Tuchman also said, "As much as we would like to give you additional information about the review of our equity compensation grant practices, because the audit committee review is not complete, we will not be able to comment further on this matter."

The review will likely find this bad fact: Of 25 option grants made by TeleTech in the past eight years, three came at the lowest stock price of the quarter:

* A 1999 grant of 40,000 options to Deborah Gentry, then the senior vice president of human resources, came Nov. 9 with the stock at $11.81.

* A 2001 grant of 420,000 options to Tuchman came Oct. 1, with TeleTech at $6.98.

* A 2005 grant of 250,000 shares to Vice Chairman James E. Barlett came May 13, with TeleTech at $7.34.

TeleTech had no apparent schedule to its option grants.
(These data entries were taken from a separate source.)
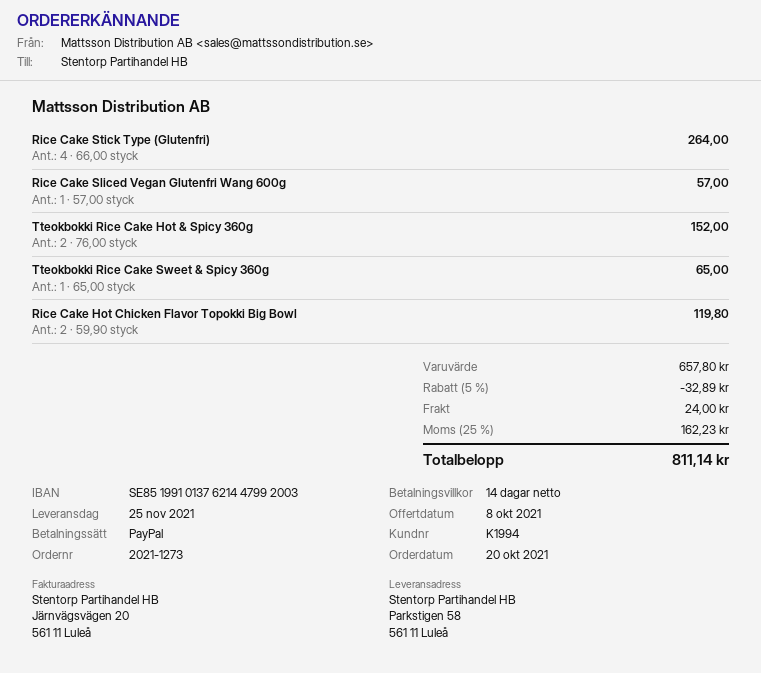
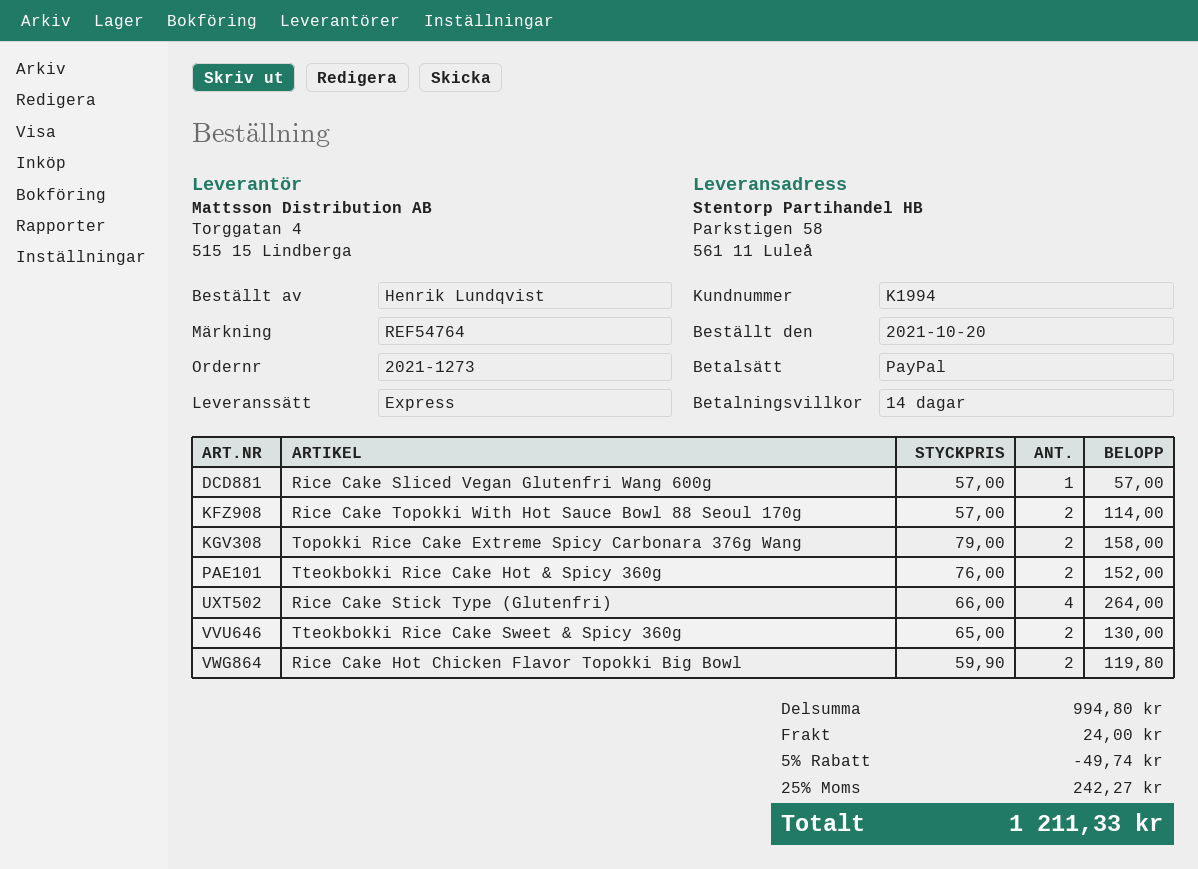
Tteokbokki Rice Cake Sweet & Spicy 360g: 1 x 65.00 = 65.00 -> 2 x 65.00 = 130.00
Rice Cake Topokki With Hot Sauce Bowl 88 Seoul 170g: none -> 2 x 57.00 = 114.00
Topokki Rice Cake Extreme Spicy Carbonara 376g Wang: none -> 2 x 79.00 = 158.00
subtotal: 657.80 -> 994.80
discount: 5% = 32.89 -> 5% = 49.74
tax: 25% = 162.23 -> 25% = 242.27
total: 811.14 -> 1211.33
In some years, grants were made in February. In others, they were sprinkled throughout the year.

Was there a pattern? Take TeleTech's stock prices for each quarter since 1999 and rank them highest to lowest. Of the 25 option grants, 20 came in the lower half of the prices, with only five coming in the upper half.

In addition to the three grants on the lowest day of the quarter, there were grants on the third-, fifth- and eighth-lowest days.
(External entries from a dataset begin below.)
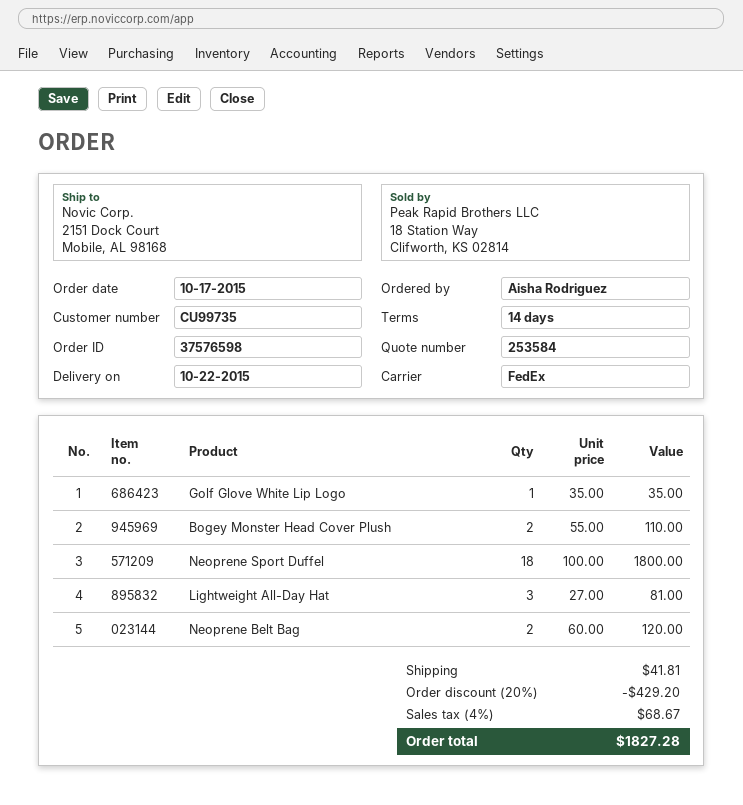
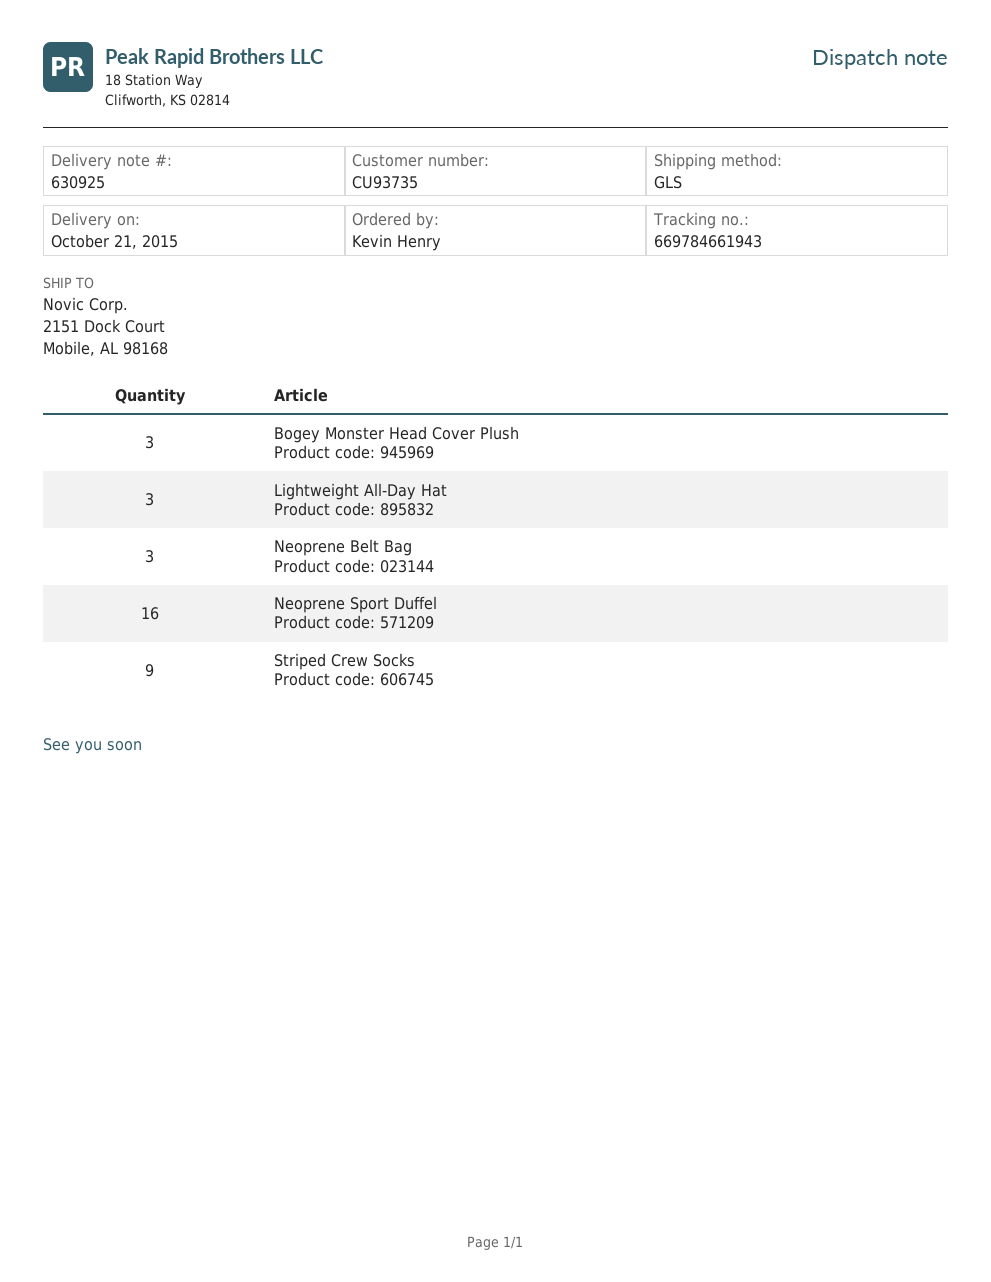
delivery date: 2015-10-22 -> 2015-10-21
customer number: CU99735 -> CU93735
ordered by: Aisha Rodriguez -> Kevin Henry
shipping method: FedEx -> GLS
Golf Glove White Lip Logo: 1 -> none
Bogey Monster Head Cover Plush: 2 -> 3
Neoprene Sport Duffel: 18 -> 16
Neoprene Belt Bag: 2 -> 3
Striped Crew Socks: none -> 9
A rigorous statistical analysis may show there's a solid chance that all this is random. To be sure, the patterns are a lot less damning than those of Delta Petroleum, a Denver company that is the only other Colorado concern known to have looked into its own options issues.

After a research firm described Delta's options pattern as suspicious, a special panel of Delta Petroleum's board hired outside counsel to investigate.

In four of eight years, when Delta Petroleum granted stock options to its top executives, it issued them with an exercise price equal to the stock's 52-week low, the Rocky Mountain News found.

The board committee found "deficiencies in the documentation" of the option grants, but said "there was no evidence of option backdating or other misconduct by our executives or directors in the timing or selection of our option grant dates."

Delta Petroleum provided the results to the U.S. attorney, which had subpoenaed the company, and to the Securities and Exchange Commission. The company said in an August disclosure that it "has been orally informed through counsel that the U.S. attorney has closed the matter. The company further believes that the SEC has also closed its informal inquiry."

Delta Petroleum is not alone. An article Aug. 7 in CFO Magazine noted that the SEC dropped a backdating investigation for the third time in a week, "marking a decline in enforcement activity over backdating." Electronic Arts, NVIDIA Corp. and PMC-Sierra all dodged the bullets.

It suggests TeleTech may emerge from this with restated financials and no other ill effects.